As reported by Ebiquity earlier this year, Google, Meta and Amazon now account for more than 74% of global digital ad spending. Brand safety is a moving target for advertisers and, with such significant investment into unpredictable environments, a cautious approach makes sense. One misplaced impression can be captured and amplified on social, or even mainstream media, to the detriment of the brand.
Consequently, for several years, advertisers pursued the most risk-averse course possible; excluding placements, relying on strict inclusion lists, or even opting out of significant media channels and platforms altogether.
Yet, the adverse impact to advertisers of such action can be significant, limiting legitimate reach opportunities and increasing costs – a bit like cutting off your head to cure a headache. However, it’s keyword blocklists that cause another significant problem for minority media.
Ad tech company Teads stated that between 30% and 40% of its campaigns contain requests for keyword exclusions, notably LGBTQ+ terms along with race and religion.
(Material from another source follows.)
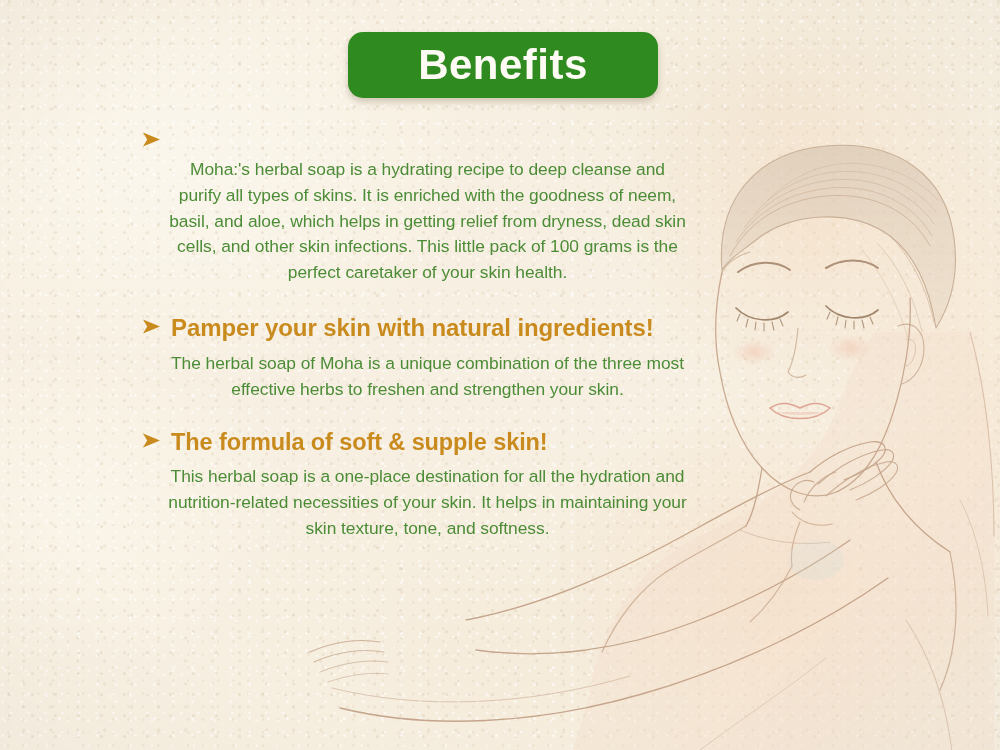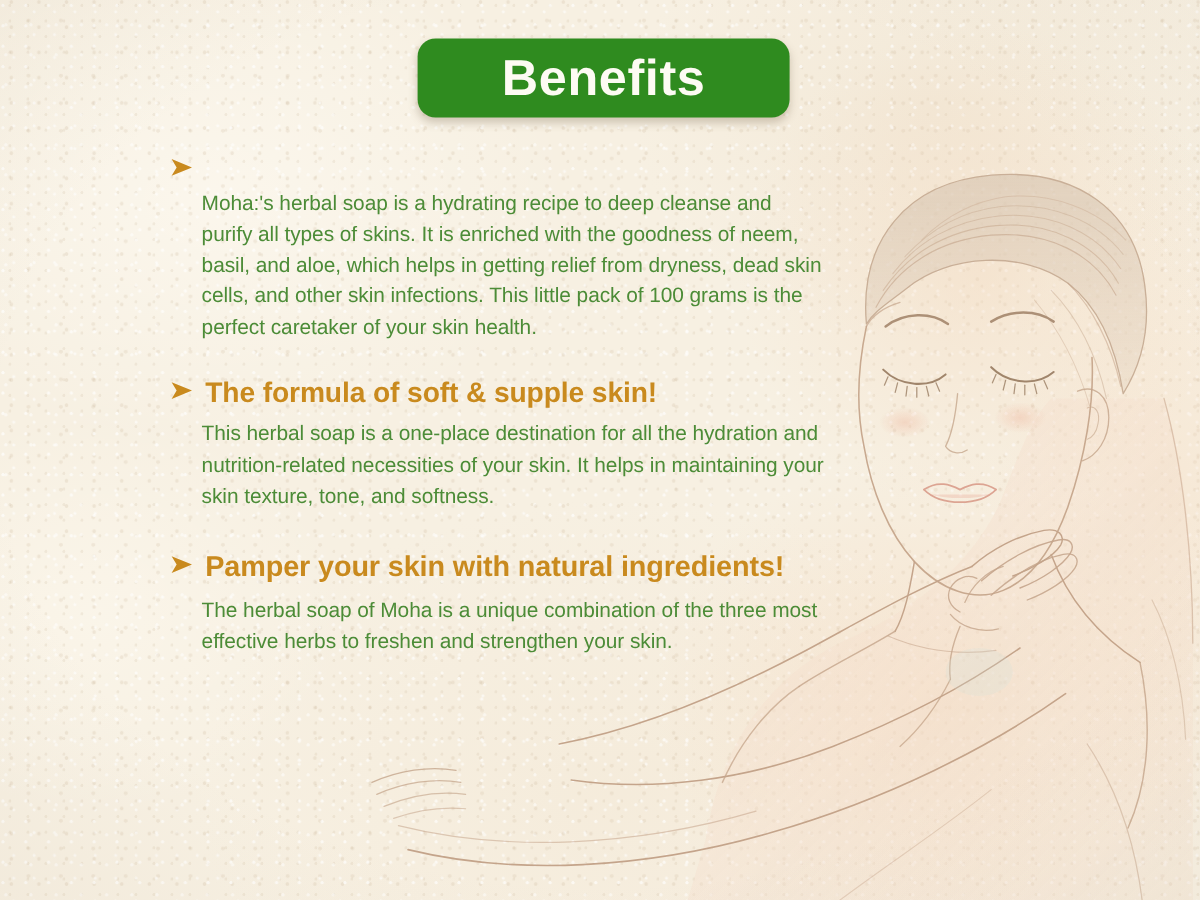"Benefits" #page { text-align: none -> center }
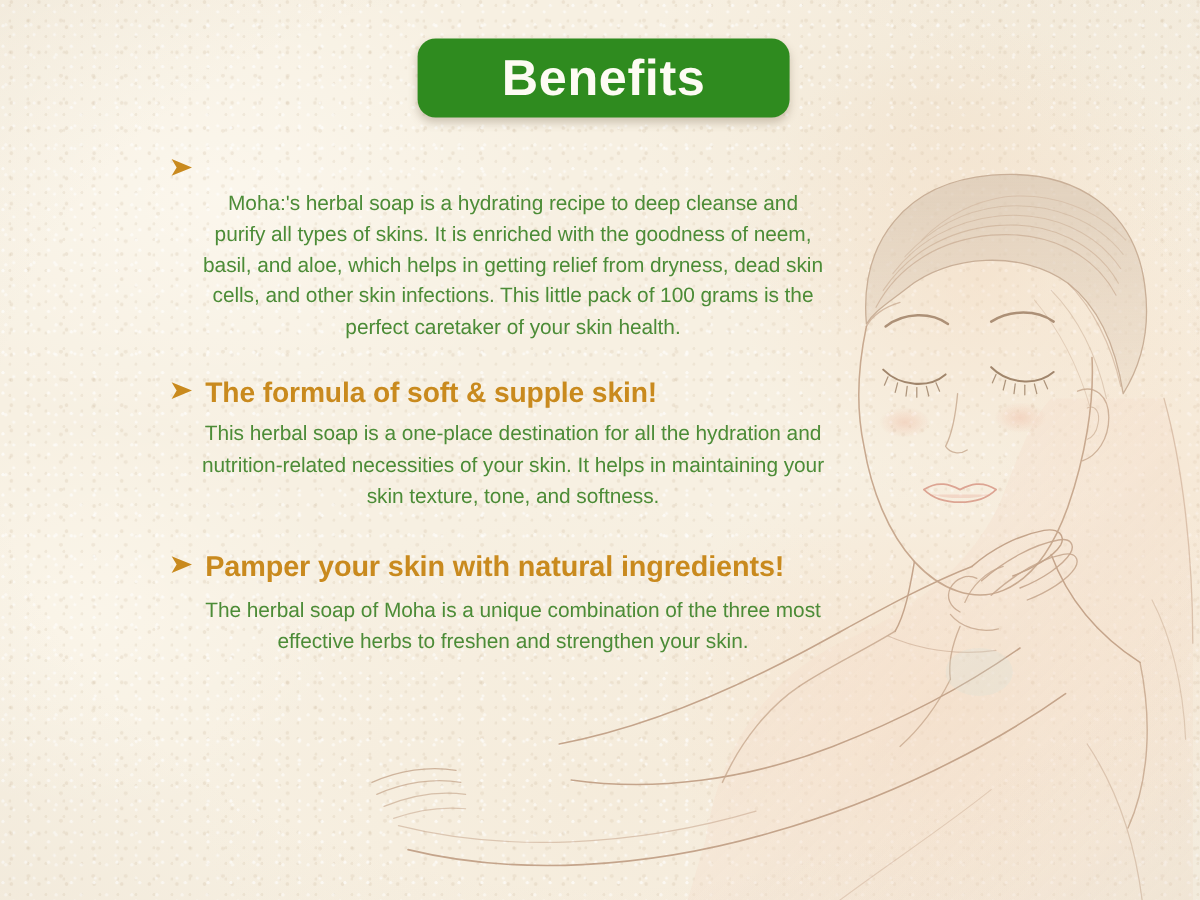"The formula of soft &" section.benefit { order: before "Pamper your skin with natural" -> after "Pamper your skin with natural" }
As well as excluding entire audiences from targeting, minority publications that rely on advertising revenue also suffer. While figures are down from January 2021, considerable work remains.
Such measures are outdated but also staggeringly ineffective. For example, video content is hard to identify: keyword exclusions often operate only against titles, descriptions or surrounding page content. So, unable to ensure 100% brand-safe delivery, keyword blocklists can disproportionately cause more harm than good.
New technologies reduce the need to use keyword blocklists at all. Third-party tools, such as Integral Ad Science, use exclusion technology that identifies page sentiment and context rather than relying on single words or phrases alone. Unsafe content that would have been excluded by keyword blocklists is still identified and excluded; but legitimate opportunities, using words in a neutral or positive context, are open.
This is why we have taken the stance to remove keyword blocklists as a default brand safety practice. In rare instances, an advertiser or platform-specific case for them might still apply. Otherwise, we now rely only on more nuanced technology and updated native platform controls.
In our tests, removing keyword blocklists results in no drop in the percentage of brand-safe impressions delivered, as measured by IAS.
We make sure that our standards, practices and risk assessments always keep pace with emerging threats and advances in technology. For example, TikTok is assessed as a higher-risk environment, but recent updates in brand safety may change our assessment of that risk considerably and warrant reappraisal from advertisers.
A consistent review of brand safety practices not only identifies new threats but also safeguards responsible media practices that don’t restrict reach away from minority audiences or negatively impact their revenue streams.